Kapitel 2 (Meine Jugendzeit)
Als ich meine Ausbildung zum Konditor abgeschlossen habe dachte ich mir. Das soll es gewesen sein. Ich Arbeite für den Rest meines Lebens als Konditor. Diese Vorstellung war schrecklich und vorallem weil dieser Beruf schlecht bezahlt ist. Aber dann klopfte die Bundeswehr an die Tür. Ich solle bitte meinen Wehrdienst absolvieren. Okay dachte ich mir… vielleicht wäre das was für mich. Ich beworb mich als Unteroffizier und hab eine Stelle in Dörverden in einem Transport-bataillon gedient.
Als Panzer Richtschütze im Leopard war ich zu groß, Fallschirmspringer brauchte man T1 und ich hatte leider T2. Und zur Mariene durfte ich nicht da ich Farbenblind bin.
Was blieb übrig als gelernter Konditor? Genau die Feldküche. Die Grundausbildung fand ich cool und war für mich ein Erlebnis. Die Zeit danach war einfach öde gewesen. Es macht für mich keinen Sinn für andere Menschen Essen zu kochen.
Nach einem halben Jahr war mir klar das es nichts für mich ist und wandelte den Vertrag in einen W10 um. Nach Beerdigung meiner Wehrpflicht habe ich zum ersten mal in meinem Leben Arbeitslosengeld beantragt.
Nach relativ kurzer Zeit bekahm ich Post von dem Arbeitsamt und da stand drin das ich 2400 DM Arbeitslosengeld bekomme. Wow dachte ich… so viel Geld fürs nichts tun… Mann muss wissen das 2400 DM zur damaligen Zeit locker gefühlt heute das in Euro enspricht. Ich hab damals 455 DM Miete bezahlt und konnte jeden Monat 2000 DM auf dem Kopf hauen.
Es begann für mich eine sehr schöne Zeit. Mein Leben bestand den ganzen Tag aus Skateboard fahren, mit Freunden treffen und Abenteuer erleben.

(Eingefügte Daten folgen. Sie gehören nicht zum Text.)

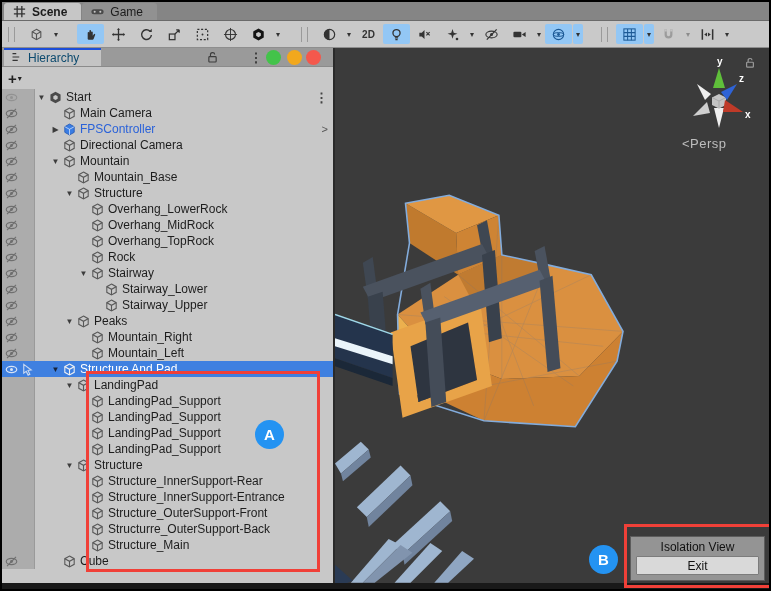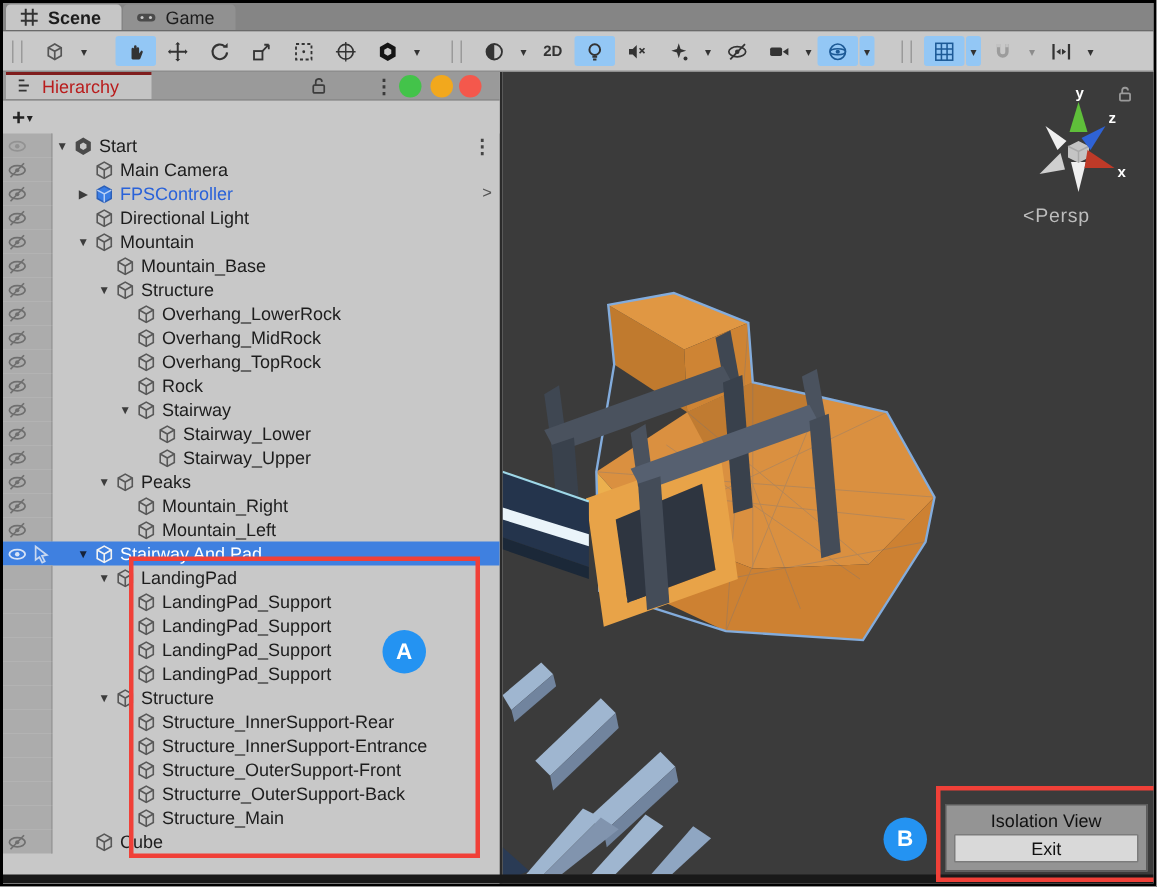"Hierarchy" .htab { border-top: 2px solid #7f1d1d -> 2px solid #1d4ed8; color: #b91c1c -> #0c4a6e }
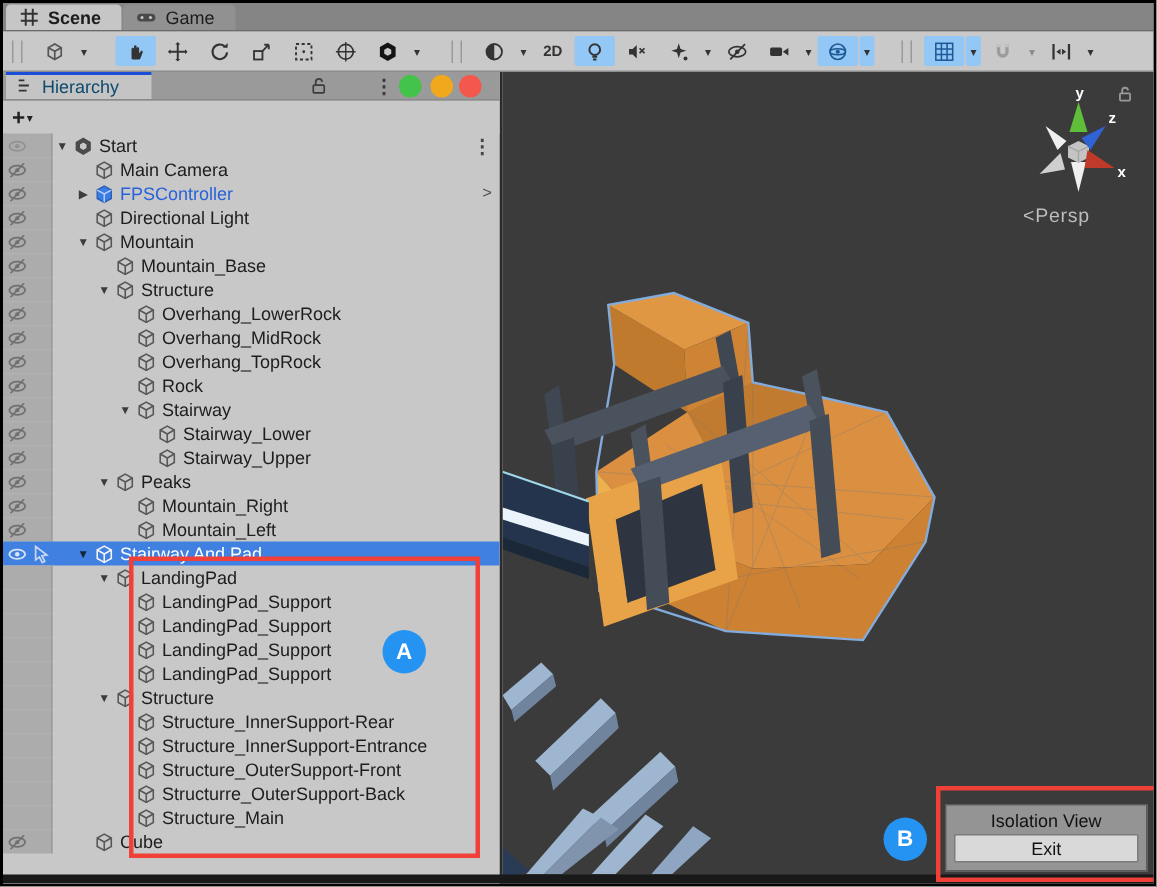"Directional Light" span.rlabel { text: Light -> Camera }
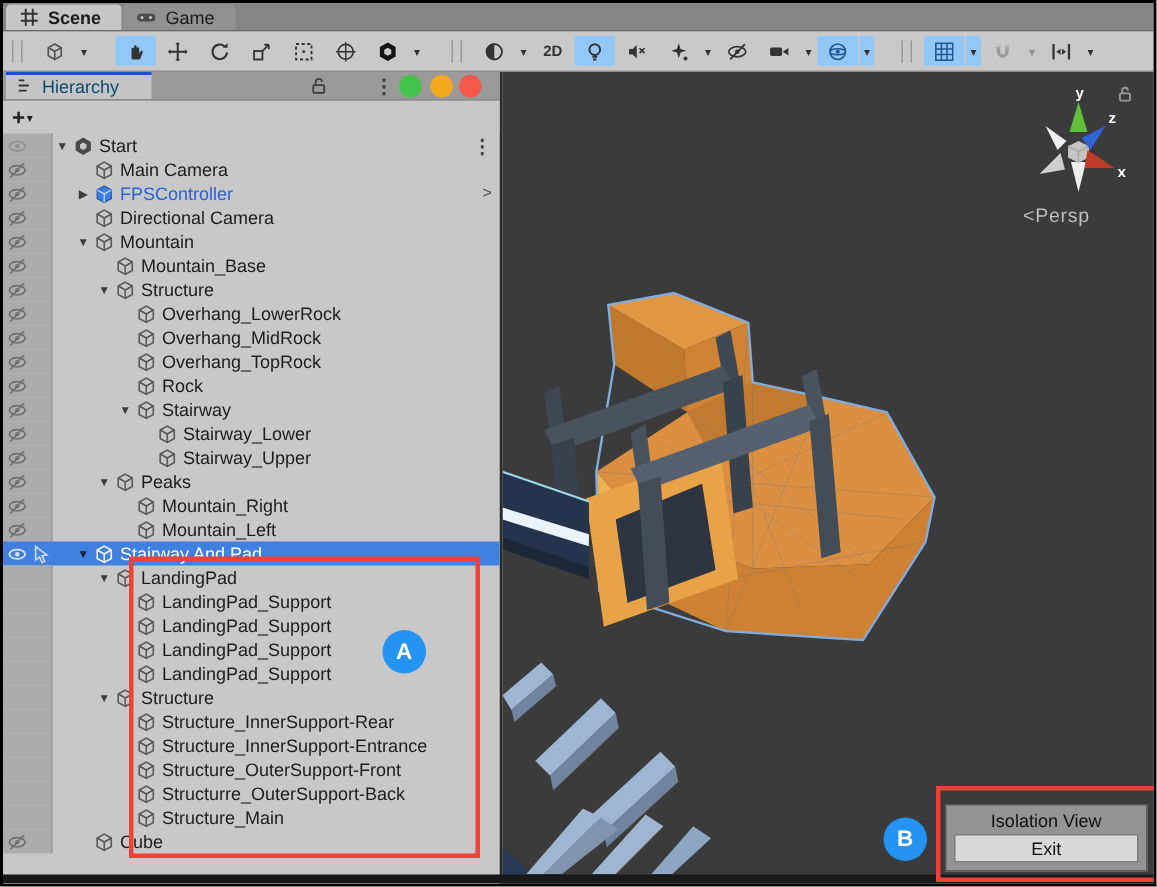"Stairway And Pad" span.rlabel { text: Stairway -> Structure }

Nach einem Jahr bekam ich wieder Post vom Arbeitsamt. In dem Stand drin das ich jetzt 1800 DM Arbeitslosenhilfe bekomme. Ich fragte meine Mutter wie lange man das bekommt. Meine Mutter meinte. Theoretisch bis zur Rente. Okay dachte ich mir 
Zur damaligen Zeit war alles noch sehr entspannt gewesen. Aber nach über 4 Jahren Arbeitslosigkeit mit kleinen unterbrechungen bekam ich wieder Post vom Arbeitsamt, ich solle mich bei ihnen melden.
Ich wurde in eine Bewerbungsmasnahme gesteckt. Das war das beste was mir passieren konnte. Denn der Coach hat schnell bemerkt das der Grund warum ich mich vor der Arbeit gedrückt habe daran lag das ich einfach damals den falschen Beruf ausgesucht habe.
Es stellte sich schnell heraus das ich was mit Menschen machen wollte. Und war überrascht das man im Kindergarten Geld verdienen kann. Ich hatte so viel Spaß mit den Kindern gehabt das es sich für mich garnicht wie Arbeit anfühlte. Das war für mich eine komplett neue Erfahrung.
Und so wurde ich Erzieher und meine Jugendzeit war für mich eine sehr aufregende und schöne Zeit gewesen wo ich gerne zurückblicke.